Photo courtesy of David Geiger

Research finds viruses can survive transoceanic transport in feed and feed ingredients.

So, what can we do to stop the transmission of virus through feed?

Alltech has partnered with Cornerstone, a subsidiary of Pipestone Veterinary Services, to further analyze the transmission of the African Swine Fever (ASF) virus. Dr. Jon De Jong, president of Pipestone Nutrition, says the partnership allowed for new research on Alltech’s APC product.

“At the Alltech (Ideas) Conference, we were able to present new research on a product called APC, which is a feed biosecurity measure Alltech has in place today. It’s a product you add to feed at 15 pounds per ton,” Dr. De Jong said. “We have shown, through a number of studies, the product is capable of mitigating, or eliminating the risk of viral transmission through feed. We’ve looked at viruses like PEDv, PRRSV and Seneca Valley and shown the product today has efficacy against all three viruses.”

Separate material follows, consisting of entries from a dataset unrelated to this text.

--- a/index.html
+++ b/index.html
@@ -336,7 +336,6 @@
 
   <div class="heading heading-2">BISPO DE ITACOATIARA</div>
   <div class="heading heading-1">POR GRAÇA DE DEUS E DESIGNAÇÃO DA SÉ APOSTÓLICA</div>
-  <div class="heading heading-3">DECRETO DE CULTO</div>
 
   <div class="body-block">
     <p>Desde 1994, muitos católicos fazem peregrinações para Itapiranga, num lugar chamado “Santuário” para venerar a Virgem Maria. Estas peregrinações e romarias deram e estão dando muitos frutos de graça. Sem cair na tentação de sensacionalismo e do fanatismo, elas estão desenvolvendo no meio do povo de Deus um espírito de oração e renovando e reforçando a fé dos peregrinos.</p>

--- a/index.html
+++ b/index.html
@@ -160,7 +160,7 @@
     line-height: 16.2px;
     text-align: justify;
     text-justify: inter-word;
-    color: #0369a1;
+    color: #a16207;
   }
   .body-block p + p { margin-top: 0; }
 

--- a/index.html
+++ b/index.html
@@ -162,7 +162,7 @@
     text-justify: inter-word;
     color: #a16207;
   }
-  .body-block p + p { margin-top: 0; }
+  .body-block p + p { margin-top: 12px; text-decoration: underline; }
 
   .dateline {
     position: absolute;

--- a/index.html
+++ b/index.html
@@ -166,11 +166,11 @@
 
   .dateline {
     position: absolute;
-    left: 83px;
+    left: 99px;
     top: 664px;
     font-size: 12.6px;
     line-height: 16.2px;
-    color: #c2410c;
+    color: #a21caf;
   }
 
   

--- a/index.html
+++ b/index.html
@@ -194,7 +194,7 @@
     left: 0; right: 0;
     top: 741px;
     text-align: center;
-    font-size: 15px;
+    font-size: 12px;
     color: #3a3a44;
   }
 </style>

Only 20- to 25-percent of Chinese hog farms are comparable to large-scale farms in the United States. Brian McCawley, senior vice president of sales for Alltech, says the modernized production systems still do not implement proper biosecurity program.

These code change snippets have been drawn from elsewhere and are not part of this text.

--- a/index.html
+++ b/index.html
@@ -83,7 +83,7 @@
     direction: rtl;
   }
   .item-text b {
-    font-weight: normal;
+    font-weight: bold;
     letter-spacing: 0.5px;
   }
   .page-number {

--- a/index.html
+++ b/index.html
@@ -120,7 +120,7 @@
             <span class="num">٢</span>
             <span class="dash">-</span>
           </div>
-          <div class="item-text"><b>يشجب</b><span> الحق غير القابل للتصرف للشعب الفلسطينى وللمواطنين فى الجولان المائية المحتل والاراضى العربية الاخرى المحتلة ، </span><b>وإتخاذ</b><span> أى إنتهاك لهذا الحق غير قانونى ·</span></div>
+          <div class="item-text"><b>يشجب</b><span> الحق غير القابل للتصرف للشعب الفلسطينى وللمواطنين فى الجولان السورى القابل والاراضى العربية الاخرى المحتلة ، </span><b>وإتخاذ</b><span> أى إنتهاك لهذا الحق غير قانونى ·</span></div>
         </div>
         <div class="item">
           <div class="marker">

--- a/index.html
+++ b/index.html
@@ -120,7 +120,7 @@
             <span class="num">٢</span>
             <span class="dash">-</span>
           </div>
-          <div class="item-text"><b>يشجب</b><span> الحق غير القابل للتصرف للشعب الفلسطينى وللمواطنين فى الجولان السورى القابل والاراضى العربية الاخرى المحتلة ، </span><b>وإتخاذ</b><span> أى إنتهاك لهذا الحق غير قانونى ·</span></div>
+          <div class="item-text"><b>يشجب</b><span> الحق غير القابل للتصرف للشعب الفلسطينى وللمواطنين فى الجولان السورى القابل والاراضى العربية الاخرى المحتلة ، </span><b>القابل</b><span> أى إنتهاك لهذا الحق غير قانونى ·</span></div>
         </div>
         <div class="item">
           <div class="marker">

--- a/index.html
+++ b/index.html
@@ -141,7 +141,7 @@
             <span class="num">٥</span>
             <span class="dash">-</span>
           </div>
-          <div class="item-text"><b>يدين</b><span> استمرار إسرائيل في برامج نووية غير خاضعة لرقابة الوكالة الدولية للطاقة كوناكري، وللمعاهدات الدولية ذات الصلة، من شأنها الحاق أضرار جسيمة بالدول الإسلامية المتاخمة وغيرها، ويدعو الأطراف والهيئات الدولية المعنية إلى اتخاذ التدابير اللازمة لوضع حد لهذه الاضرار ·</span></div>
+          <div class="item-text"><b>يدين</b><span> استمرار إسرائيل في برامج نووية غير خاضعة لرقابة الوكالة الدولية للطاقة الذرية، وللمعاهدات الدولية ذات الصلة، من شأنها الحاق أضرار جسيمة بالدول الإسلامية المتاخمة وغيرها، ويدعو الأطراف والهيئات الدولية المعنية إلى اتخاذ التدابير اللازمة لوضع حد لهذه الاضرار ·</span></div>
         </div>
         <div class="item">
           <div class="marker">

“As the market in China develops, we’re going to see greater biosecurity,” McCawley said. “And they’re going to start paying attention to things like virus transmission in feed, as well as feed trucks. (They’ll) implement truck washes because that’s where we see the biggest challenge, moving from farm to farm.”

Dr. De Jong says those large scale hog farms would benefit from incorporating APC feed into their operation.

“Farmers who would have interest in a product like this one are (those) in high disease areas, where disease transmission via feed might be of high concern. Others would be producers who have breeding stock, (especially) sows. We want to keep our sow farms clean of disease and viruses, specifically if you have high value animals where a disease break would be more costly than it would be on a commercial farm.”

Raw products, sourced from China, pose the biggest threat for African Swine Fever (ASF) virus reaching other countries. However, the United States has strict protocol in place to protect the domestic swine herd.

“We have a reasonably long transit time, where the (product) is in containers. Once it arrives in the states, we have a mandatory period where we put stuff in climate controlled warehouses for 30 days. That’s the research the market has been given, as (to) what will be safe for products coming in from overseas,” McCawley said.